Today we build another “Evil” cache for geocaching. The techniques used are similar enough to the first Evil Cache I made and can be use up to a point. Where the first one was designed to resemble a pile of rocks, this one will be made to look like ground cover. It took me awhile to come up with the right way to make a ground cover cache. Green was definitely out as it would be conspicuous in the winter time. Brown, however, will do the trick nicely.

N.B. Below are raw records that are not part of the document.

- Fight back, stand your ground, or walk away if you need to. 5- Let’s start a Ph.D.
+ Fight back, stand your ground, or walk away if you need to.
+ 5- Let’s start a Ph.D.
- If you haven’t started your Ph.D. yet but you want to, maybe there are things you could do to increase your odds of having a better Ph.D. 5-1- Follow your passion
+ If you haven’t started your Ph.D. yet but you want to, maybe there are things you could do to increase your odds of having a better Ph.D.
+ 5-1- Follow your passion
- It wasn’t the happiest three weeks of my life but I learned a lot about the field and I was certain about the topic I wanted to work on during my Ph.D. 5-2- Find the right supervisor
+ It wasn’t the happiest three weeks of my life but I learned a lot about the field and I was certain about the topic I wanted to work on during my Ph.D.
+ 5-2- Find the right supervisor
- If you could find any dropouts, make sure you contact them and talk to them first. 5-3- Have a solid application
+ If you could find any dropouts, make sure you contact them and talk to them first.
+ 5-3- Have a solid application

First we wrap the container in ordinary plastic wrap which can be found in any grocery store. We do this because the container is with all kinds of materials during the process of the cache building. When completed, the wrap can be removed for disposal. It is important to keep the curing material away from the container while you are doing the build. Epoxy will bind to just about anything. If the epoxy should leak onto the container, you might damage it trying to pry the container loose.
Because of the over-hang on the container, it is impossible to cast around it for our purposes. We are going to be making a fiberglass shell for the container, but we want to get it out of the shell when finished. To do this, we trim the container with clay, which is easily removed once the shell is complete. Once again, the artist clay used can be found at many craft stores. I recommend a curable clay because the non-curable ones are cut in oil which might interfere with the epoxy curing process.
Next we cut the fiberglass mat into thin strips of 2 X 6 inches and lay them over the wrapped container. Using a disposable paint brush, a clear epoxy is brushed on the fiberglass and allowed to sink into the mat. The process is repeated until a good shell is built over the wrapped container. You make the shell as thick as you like, but I recommend 2 to 6 layers of epoxy-soaked mat. Any clear, two-part epoxy purchased from a hardware or paint store can be used, but I recommend one which cures in 2 to 3 hours at room temperature.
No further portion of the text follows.